Son: He’s sunbathing in Nepal.
Wife: He’s what?
Son: Himalayan out.
ME: *making lightsaber noises*
COWORKER: *in next urinal* you’re getting pee on my shoes.
[being chased by a murderer]
Me: *stops running, bends down* find a penny pick it up all day long you’ll have good luck!
Murderer: *stabs me*
WATSON: we found one set of footprints in the driveway
SHERLOCK [smokes pipe]: so God was carrying the suspect
i miss catholic school. i just remembered when a girl gave up mirrors for lent. she would duck and scurry into a stall every time we walked into the bathroom… you just don’t run into that kind of weird every day now
*tries to lasso the remote control with my Fitbit tied to a shoestring*
They say you become what you hate and so I am terrified I’m going to become a young, vibrant beautiful man who’s loathful life is full of undeserved luck and success.
It’s “Bring Your Kids To Work Day” and all my cats are fighting in the break room.
oprah: who said that shit
meg: im not gonna say
oprah: okay i respect that
oprah: harry who said that shit to you
[sinking ship]
CAPTAIN: dammit
RAT: i’m leaving
CAPTAIN: i’m staying
CAPTAIN’S GOLDFISH: [in fishbowl] i’m excited to see how this plays out
A woman on the elevator just told me I have a very nice speaking voice and should do something with it.
Like, uh… talk?
Why is Christopher Nolan a genius?

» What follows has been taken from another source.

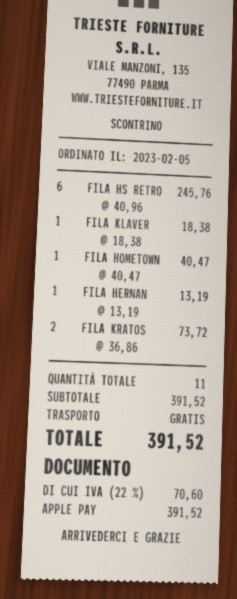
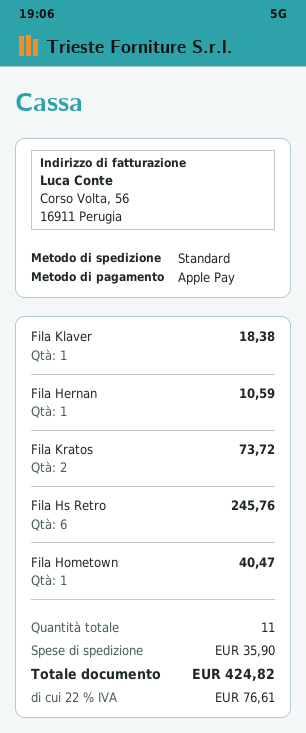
FILA HERNAN: 1 for 13.19 -> 1 for 10.59
shipping: 0.00 -> 35.90
tax: 22% = 70.60 -> 22% = 76.61
total: 391.52 -> 424.82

Because even if his movie flops it won’t come up when you search “Oppenheimer bomb”.
You burn more calories chasing after your cat than you get from eating it. It’s the celery of pets.
My husband fears a meat shortage and had $400 worth delivered. In order to fit it into the freezer, I had to eat all the ice cream. Who knew I was capable of such self-sacrifice?
damn boy, are you a horoscope? because i’m selectively focusing on the parts of you that make sense for me
( 12pm. )
Friends: Want to go grab some lunch?
Me: Nah, I’m on a diet.
( 12am )
Me:
Her: Stop undressing me with your looks.
Me: Sorry! There, I just redressed you.
Her: You idiot. I wasn’t wearing this!
getting really tired of taking a girl out for drinks, then dropping by her house on the following day and being told by her mum “you must have the wrong house” [motioning to a black-and-white photograph of my date from the night before] “Sarah died thirteen years ago last night.”
[15 years ago]
Mom: Use protection. I’m too young to be a nana
[Now]
M: I’ll pay for the Russian mail order bride. I WANT GRANDCHILDREN!!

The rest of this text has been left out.